TO DO -
Retype the listing below line for line, but only from the line with "25 | D: 24660 -> 33982" down to the line with "Sum | A: 474933 -> 474934", inclusive. Pictures stay out.
Content starts
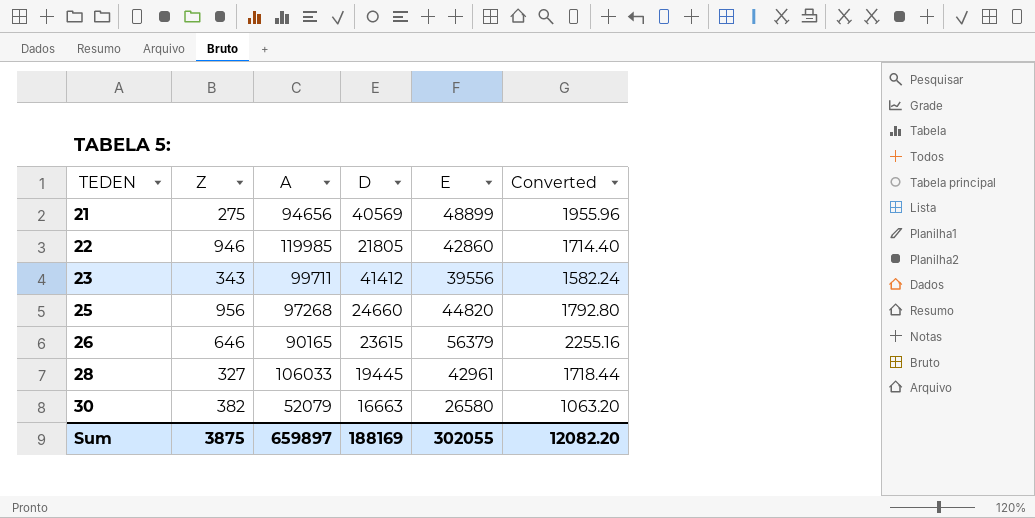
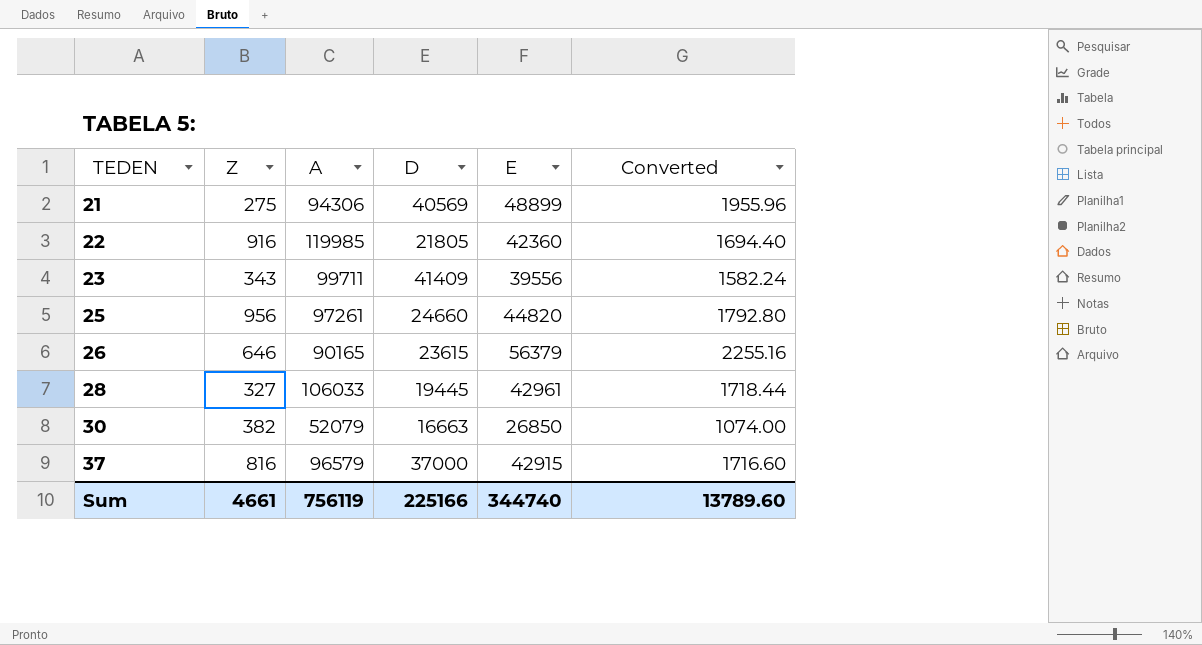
21 | A: 94656 -> 94306
22 | Z: 946 -> 916
22 | E: 42860 -> 42360
22 | Converted: 1714.40 -> 1694.40
23 | D: 41412 -> 41409
25 | A: 97268 -> 97261
30 | E: 26580 -> 26850
30 | Converted: 1063.20 -> 1074.00
row 37: none -> 816 | 96579 | 37000 | 42915 | 1716.60
Sum | Z: 3875 -> 4661
Sum | A: 659897 -> 756119
Sum | D: 188169 -> 225166
Sum | E: 302055 -> 344740
Sum | Converted: 12082.20 -> 13789.60

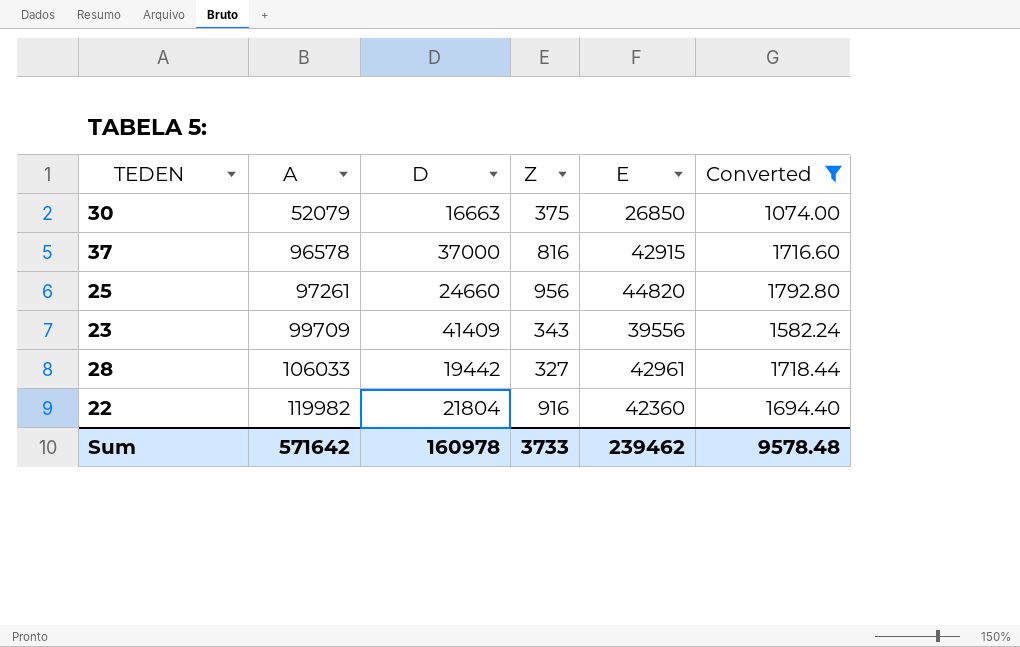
filter: none -> Converted <= 1792.80
row order: TEDEN ascending -> A ascending
column Z | position: 2 -> 4
30 | Z: 382 -> 375
37 | A: 96579 -> 96578
23 | A: 99711 -> 99709
28 | D: 19445 -> 19442
22 | A: 119985 -> 119982
22 | D: 21805 -> 21804
Sum | A: 756119 -> 571642
Sum | D: 225166 -> 160978
Sum | Z: 4661 -> 3733
Sum | E: 344740 -> 239462
Sum | Converted: 13789.60 -> 9578.48

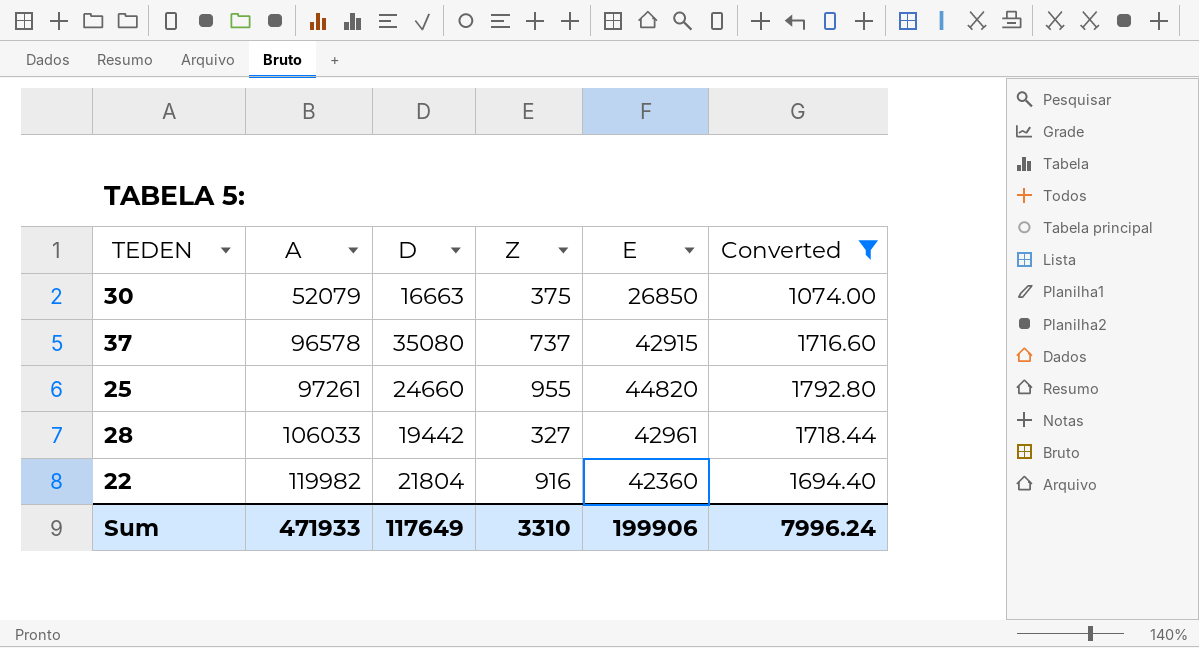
row 23: 99709 | 41409 | 343 | 39556 | 1582.24 -> none
37 | D: 37000 -> 35080
37 | Z: 816 -> 737
25 | Z: 956 -> 955
Sum | A: 571642 -> 471933
Sum | D: 160978 -> 117649
Sum | Z: 3733 -> 3310
Sum | E: 239462 -> 199906
Sum | Converted: 9578.48 -> 7996.24

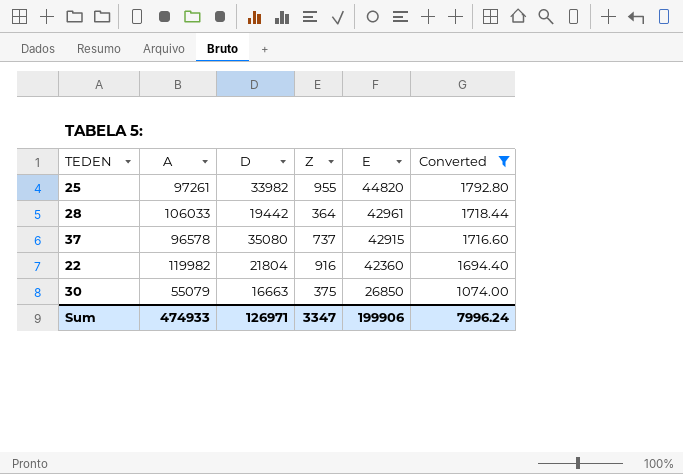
row order: A ascending -> E descending
25 | D: 24660 -> 33982
28 | Z: 327 -> 364
30 | A: 52079 -> 55079
Sum | A: 471933 -> 474933
Sum | D: 117649 -> 126971
Sum | Z: 3310 -> 3347

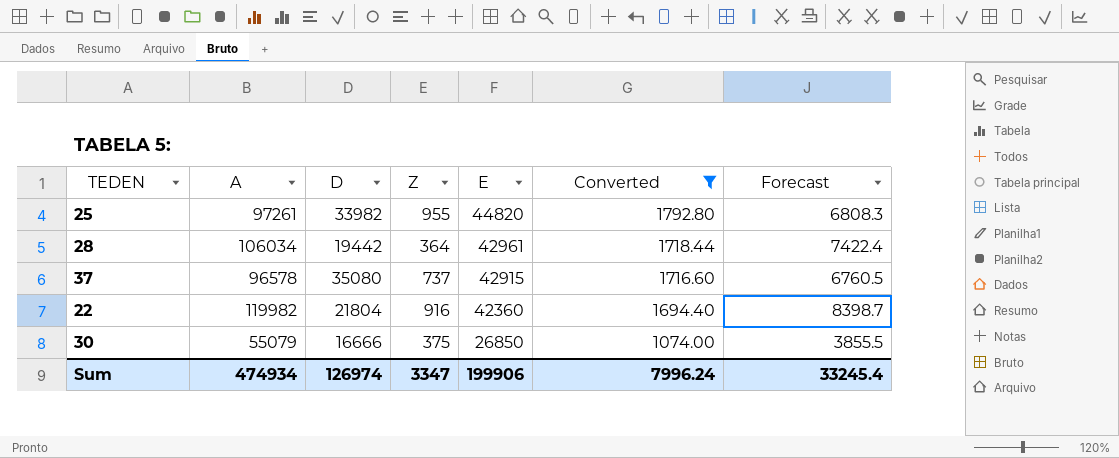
column Forecast | formula: none -> [A] * 0.07
28 | A: 106033 -> 106034
30 | D: 16663 -> 16666
Sum | A: 474933 -> 474934
Sum | D: 126971 -> 126974

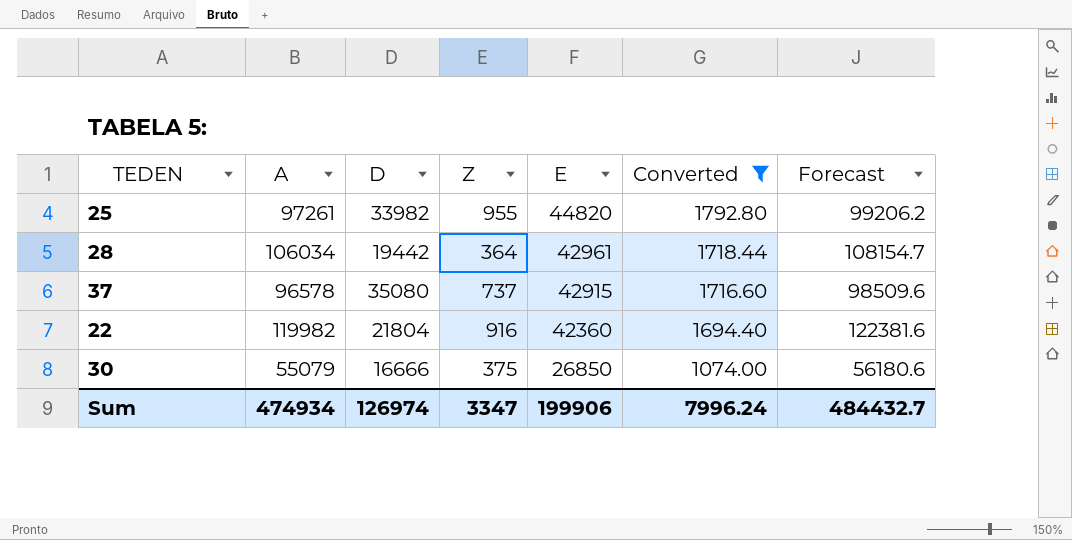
column Forecast | formula: [A] * 0.07 -> [A] * 1.02
Sum | Forecast: 33245.4 -> 484432.7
Content ends
SOLUTION FOR THIS TASK -
25 | D: 24660 -> 33982
28 | Z: 327 -> 364
30 | A: 52079 -> 55079
Sum | A: 471933 -> 474933
Sum | D: 117649 -> 126971
Sum | Z: 3310 -> 3347

column Forecast | formula: none -> [A] * 0.07
28 | A: 106033 -> 106034
30 | D: 16663 -> 16666
Sum | A: 474933 -> 474934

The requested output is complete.